Abstract:
Three-dimensional (3D) reconstruction for crops is often limited to a prolonged duration and suboptimal quality. In this study, an improved framework was proposed as the Oriented FAST and Rotated BRIEF-SLAM2 (ORB-SLAM2) system, in order to specifically reconstruct the seedling-stage maize plants. Several advanced computer vision techniques were integrated to achieve a robust and efficient reconstruction. Initially, the Fast Library for Approximate Nearest Neighbors (FLANN) algorithm was employed to combine with the Random Sample Consensus (RANSAC) algorithm, in order to perform high-accuracy feature matching on the multi-view images of the maize seedlings. This hybrid matching strategy was effectively identified to align the keypoints over the different images. While the outliers and incorrect matches were filtered out for the subsequent 3D processing. Feature matching and sparse point cloud generation were then realized using the modified ORB-SLAM2 front-end. A Multi-View Stereo (MVS) algorithm was seamlessly integrated into the pipeline.

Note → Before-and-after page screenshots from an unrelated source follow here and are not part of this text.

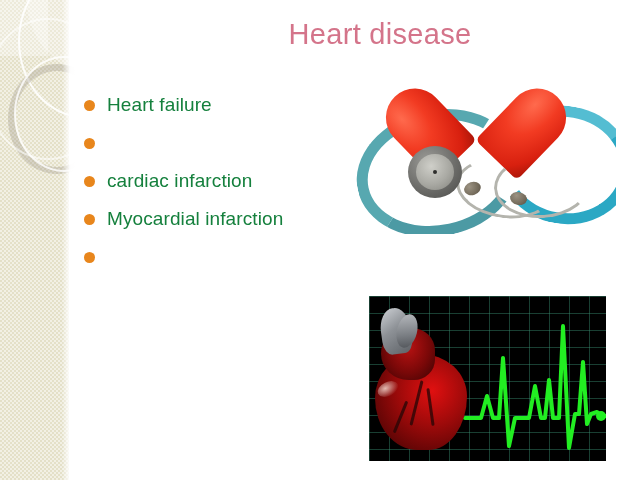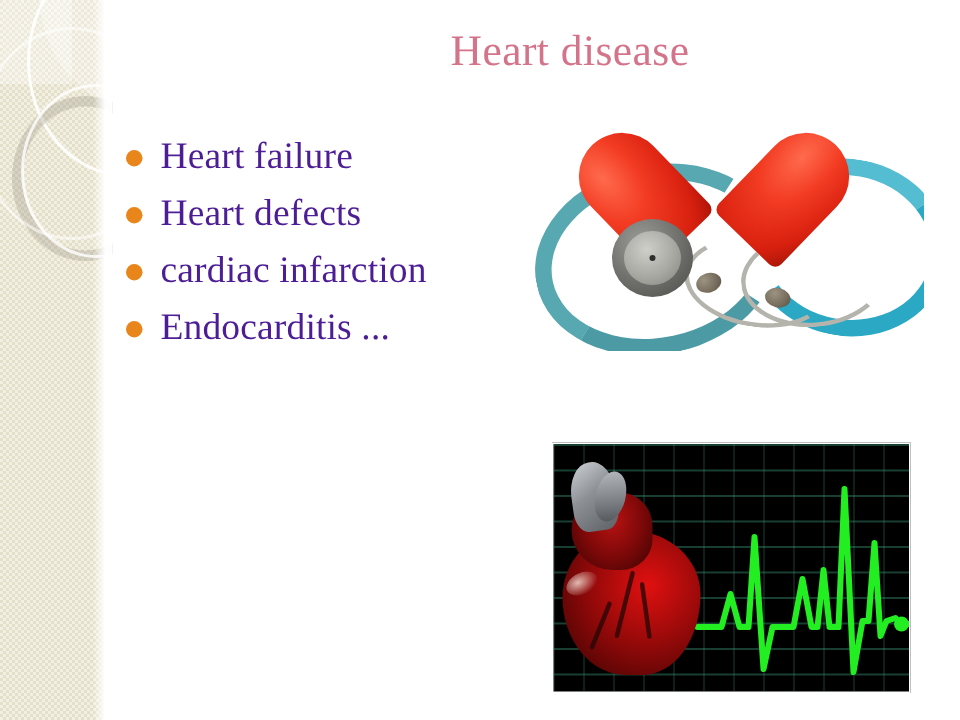--- a/index.html
+++ b/index.html
@@ -20,7 +20,6 @@
     height: 480px;
     background: #ffffff;
     overflow: hidden;
-    font-family: Liberation Serif, serif;
   }
 
   

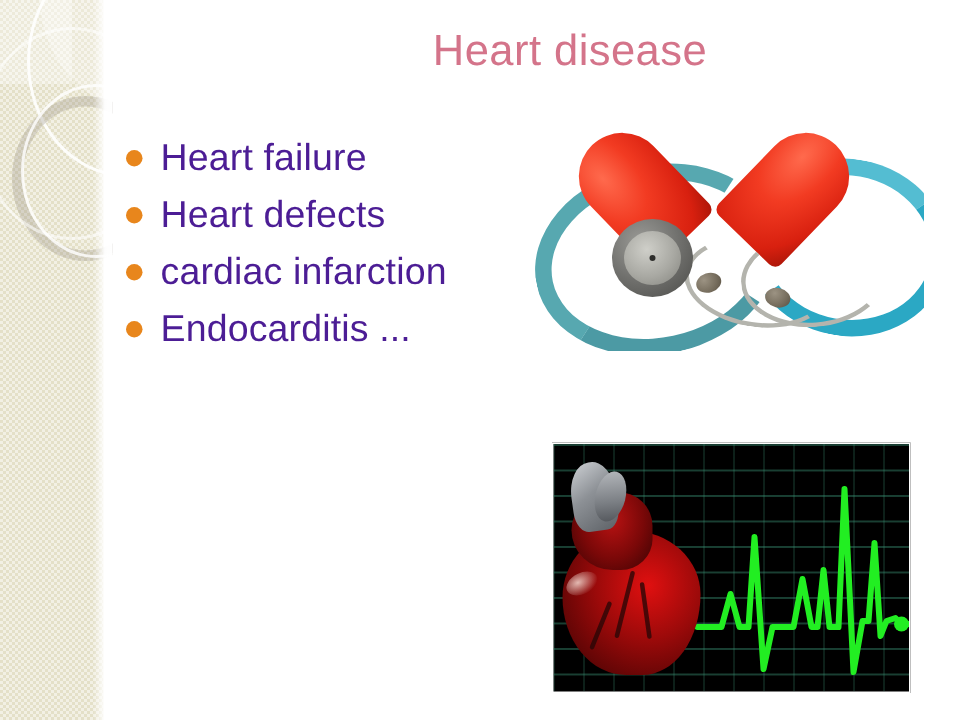--- a/index.html
+++ b/index.html
@@ -143,8 +143,8 @@
     margin-right: 12px;
   }
   .bullet-text {
-    font-size: 25px;
-    color: #4c1d95;
+    font-size: 19px;
+    color: #15803d;
     font-weight: 400;
     white-space: nowrap;
     letter-spacing: 0.1px;

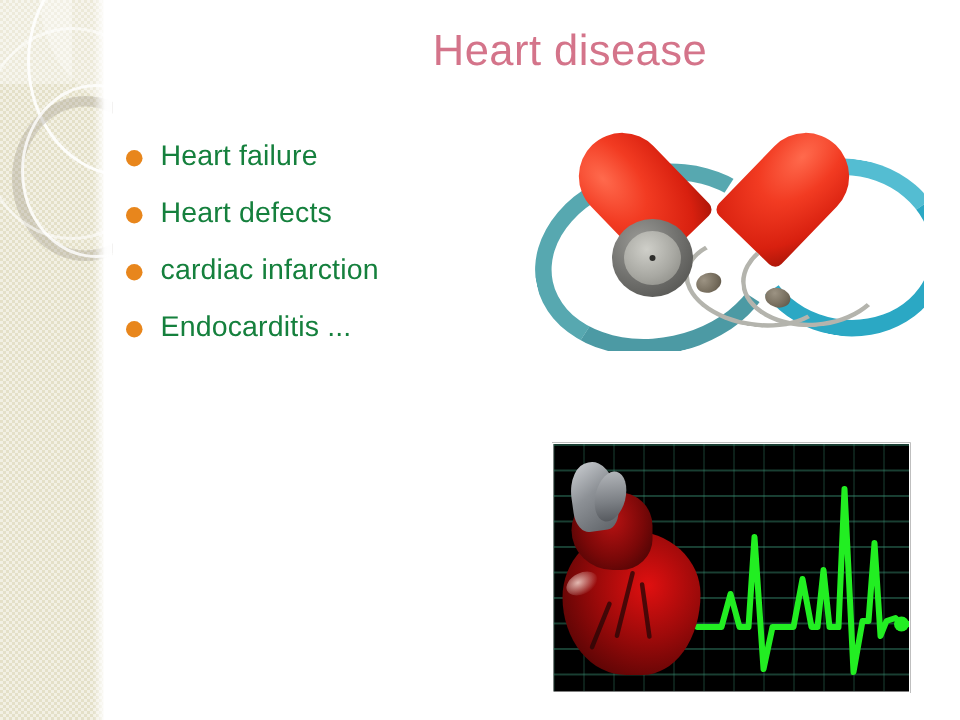--- a/index.html
+++ b/index.html
@@ -394,7 +394,6 @@
     </div>
     <div class="bullet-row">
       <span class="bullet-dot"></span>
-      <span class="bullet-text">Heart defects</span>
     </div>
     <div class="bullet-row">
       <span class="bullet-dot"></span>

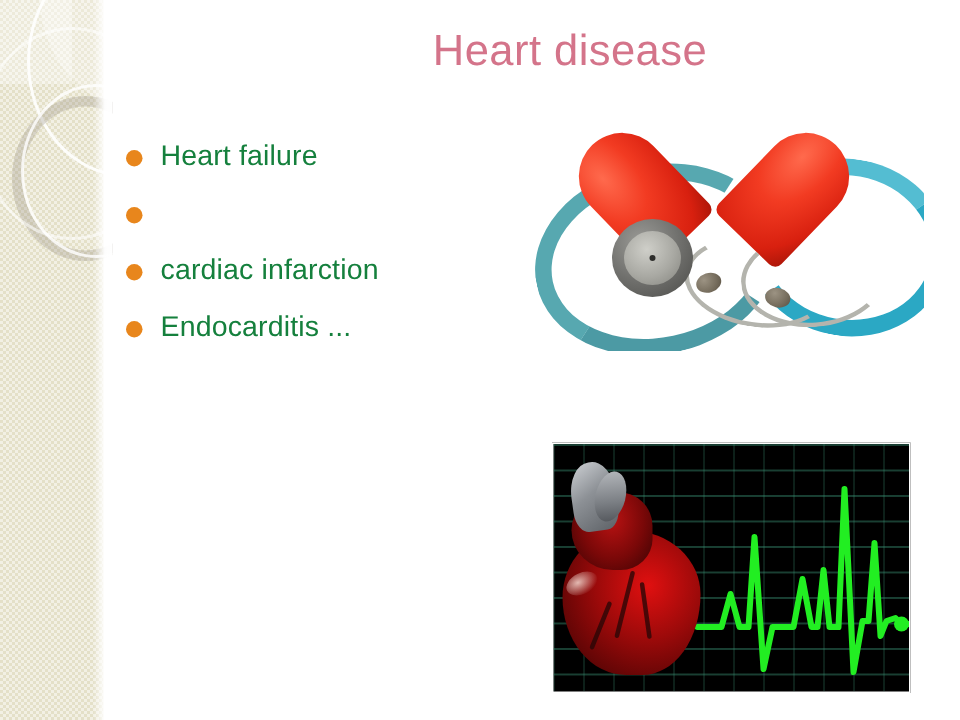--- a/index.html
+++ b/index.html
@@ -398,6 +398,10 @@
     <div class="bullet-row">
       <span class="bullet-dot"></span>
       <span class="bullet-text">cardiac infarction</span>
+    </div>
+    <div class="bullet-row">
+      <span class="bullet-dot"></span>
+      <span class="bullet-text">Myocardial infarction</span>
     </div>
     <div class="bullet-row">
       <span class="bullet-dot"></span>

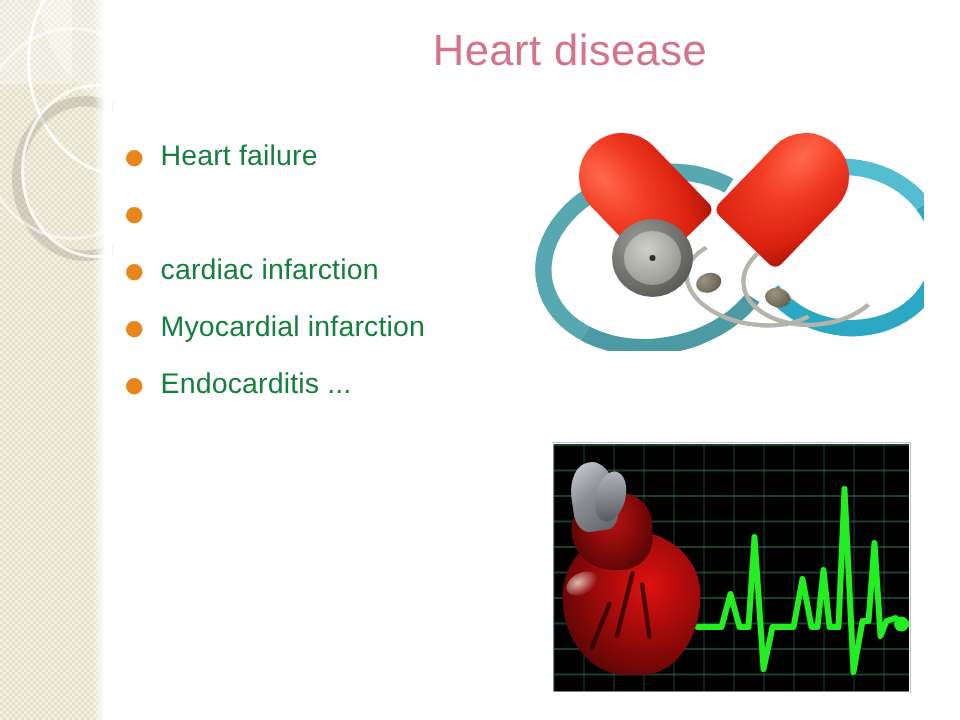--- a/index.html
+++ b/index.html
@@ -405,7 +405,6 @@
     </div>
     <div class="bullet-row">
       <span class="bullet-dot"></span>
-      <span class="bullet-text">Endocarditis ...</span>
     </div>
   </div>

This MVS module was utilized for the pose estimations using a precise camera. The feature was performed on dense matching and depth estimation. Ultimately, a dense and accurate 3D point cloud model was generated to represent the morphology and spatial structure of the target maize plants. After that, the key architectural parameters were extracted from two maize cultivars, such as the plant height, leaf length, and stem diameter. A comparison was then made between the conventional and manual measurements in order to evaluate the practical utility and accuracy of the reconstructed models. Experimental results demonstrate that the superior performance of the integrated approach was achieved in the accuracy, reliability, and overall effectiveness of the non-contact phenotype using imaging. Specifically, the FLANN+RANSAC combination achieved a high correctness rate of 89.00% in the feature matching. The dense reconstruction produced the point clouds with an average density of 7.13×10
5 points per model. Remarkably, the entire reconstruction, from the image input to dense point cloud output, was required for an average time of only 15.32 min, indicating its significant efficiency. All architectural parameters were extracted from the 3D models for the seedling maize plants. The errors were consistently maintained within a 10% threshold. There was a significant correlation between the extraction and the manual measurements, indicating the strong robustness. In conclusion, the high speed and precision were realized in plant phenotyping. The computational time was substantially reduced without compromising the reconstruction quality, thus offering a rapid, accurate, and non-destructive solution. Therefore, this work can provide a solid theoretical foundation and a practical, high-performance technical framework for the automatic acquisition of the 3D architectural traits in the maize plants during the critical seedling stage. The considerable potential was provided to advance the high-throughput plant phenotyping. The efficient morphological analysis can also accelerate crop genetics and breeding in precision agriculture.